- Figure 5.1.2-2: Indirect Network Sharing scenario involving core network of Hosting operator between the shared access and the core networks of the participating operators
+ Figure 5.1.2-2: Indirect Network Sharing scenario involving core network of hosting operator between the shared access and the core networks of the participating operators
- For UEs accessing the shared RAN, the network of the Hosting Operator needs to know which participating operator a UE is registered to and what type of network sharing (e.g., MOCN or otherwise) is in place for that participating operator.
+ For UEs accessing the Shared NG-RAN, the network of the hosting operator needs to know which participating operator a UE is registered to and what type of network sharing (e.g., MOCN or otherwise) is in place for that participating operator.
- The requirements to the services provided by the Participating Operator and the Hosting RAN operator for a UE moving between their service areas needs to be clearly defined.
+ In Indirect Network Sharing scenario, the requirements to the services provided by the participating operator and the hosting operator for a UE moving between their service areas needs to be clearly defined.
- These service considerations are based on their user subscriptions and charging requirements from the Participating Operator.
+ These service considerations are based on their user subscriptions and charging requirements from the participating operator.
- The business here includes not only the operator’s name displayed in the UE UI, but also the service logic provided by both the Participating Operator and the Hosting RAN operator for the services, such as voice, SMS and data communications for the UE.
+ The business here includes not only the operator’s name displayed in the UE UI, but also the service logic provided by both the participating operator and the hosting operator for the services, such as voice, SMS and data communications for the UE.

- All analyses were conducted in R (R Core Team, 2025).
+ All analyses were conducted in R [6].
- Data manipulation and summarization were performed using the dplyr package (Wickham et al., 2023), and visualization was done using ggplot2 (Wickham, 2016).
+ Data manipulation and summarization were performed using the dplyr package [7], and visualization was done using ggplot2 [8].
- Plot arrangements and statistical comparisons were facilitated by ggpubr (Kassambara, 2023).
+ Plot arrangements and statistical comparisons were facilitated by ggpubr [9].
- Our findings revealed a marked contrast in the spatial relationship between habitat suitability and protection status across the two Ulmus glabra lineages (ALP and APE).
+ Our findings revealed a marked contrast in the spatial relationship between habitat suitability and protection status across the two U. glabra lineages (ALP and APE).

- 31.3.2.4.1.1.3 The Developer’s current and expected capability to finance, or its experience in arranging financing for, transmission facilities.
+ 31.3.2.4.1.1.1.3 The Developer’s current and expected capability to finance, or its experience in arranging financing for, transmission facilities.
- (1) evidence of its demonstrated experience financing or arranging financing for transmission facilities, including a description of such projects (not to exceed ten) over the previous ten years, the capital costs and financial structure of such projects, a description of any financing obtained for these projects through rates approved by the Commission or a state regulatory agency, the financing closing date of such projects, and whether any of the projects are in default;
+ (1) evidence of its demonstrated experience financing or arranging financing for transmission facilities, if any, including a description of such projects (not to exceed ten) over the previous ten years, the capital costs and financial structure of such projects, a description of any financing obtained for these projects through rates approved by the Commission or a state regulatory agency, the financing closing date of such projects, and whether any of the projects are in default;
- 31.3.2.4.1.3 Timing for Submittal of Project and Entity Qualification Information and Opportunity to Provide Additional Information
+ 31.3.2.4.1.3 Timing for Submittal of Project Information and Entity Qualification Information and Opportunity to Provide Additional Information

* * * * *

** Your goal **
Transcribe all entries exactly as they are given.

** Answer to the problem **
- Figure 5.1.2-2: Indirect Network Sharing scenario involving core network of Hosting operator between the shared access and the core networks of the participating operators
+ Figure 5.1.2-2: Indirect Network Sharing scenario involving core network of hosting operator between the shared access and the core networks of the participating operators
- For UEs accessing the shared RAN, the network of the Hosting Operator needs to know which participating operator a UE is registered to and what type of network sharing (e.g., MOCN or otherwise) is in place for that participating operator.
+ For UEs accessing the Shared NG-RAN, the network of the hosting operator needs to know which participating operator a UE is registered to and what type of network sharing (e.g., MOCN or otherwise) is in place for that participating operator.
- The requirements to the services provided by the Participating Operator and the Hosting RAN operator for a UE moving between their service areas needs to be clearly defined.
+ In Indirect Network Sharing scenario, the requirements to the services provided by the participating operator and the hosting operator for a UE moving between their service areas needs to be clearly defined.
- These service considerations are based on their user subscriptions and charging requirements from the Participating Operator.
+ These service considerations are based on their user subscriptions and charging requirements from the participating operator.
- The business here includes not only the operator’s name displayed in the UE UI, but also the service logic provided by both the Participating Operator and the Hosting RAN operator for the services, such as voice, SMS and data communications for the UE.
+ The business here includes not only the operator’s name displayed in the UE UI, but also the service logic provided by both the participating operator and the hosting operator for the services, such as voice, SMS and data communications for the UE.

- All analyses were conducted in R (R Core Team, 2025).
+ All analyses were conducted in R [6].
- Data manipulation and summarization were performed using the dplyr package (Wickham et al., 2023), and visualization was done using ggplot2 (Wickham, 2016).
+ Data manipulation and summarization were performed using the dplyr package [7], and visualization was done using ggplot2 [8].
- Plot arrangements and statistical comparisons were facilitated by ggpubr (Kassambara, 2023).
+ Plot arrangements and statistical comparisons were facilitated by ggpubr [9].
- Our findings revealed a marked contrast in the spatial relationship between habitat suitability and protection status across the two Ulmus glabra lineages (ALP and APE).
+ Our findings revealed a marked contrast in the spatial relationship between habitat suitability and protection status across the two U. glabra lineages (ALP and APE).

- 31.3.2.4.1.1.3 The Developer’s current and expected capability to finance, or its experience in arranging financing for, transmission facilities.
+ 31.3.2.4.1.1.1.3 The Developer’s current and expected capability to finance, or its experience in arranging financing for, transmission facilities.
- (1) evidence of its demonstrated experience financing or arranging financing for transmission facilities, including a description of such projects (not to exceed ten) over the previous ten years, the capital costs and financial structure of such projects, a description of any financing obtained for these projects through rates approved by the Commission or a state regulatory agency, the financing closing date of such projects, and whether any of the projects are in default;
+ (1) evidence of its demonstrated experience financing or arranging financing for transmission facilities, if any, including a description of such projects (not to exceed ten) over the previous ten years, the capital costs and financial structure of such projects, a description of any financing obtained for these projects through rates approved by the Commission or a state regulatory agency, the financing closing date of such projects, and whether any of the projects are in default;
- 31.3.2.4.1.3 Timing for Submittal of Project and Entity Qualification Information and Opportunity to Provide Additional Information
+ 31.3.2.4.1.3 Timing for Submittal of Project Information and Entity Qualification Information and Opportunity to Provide Additional Information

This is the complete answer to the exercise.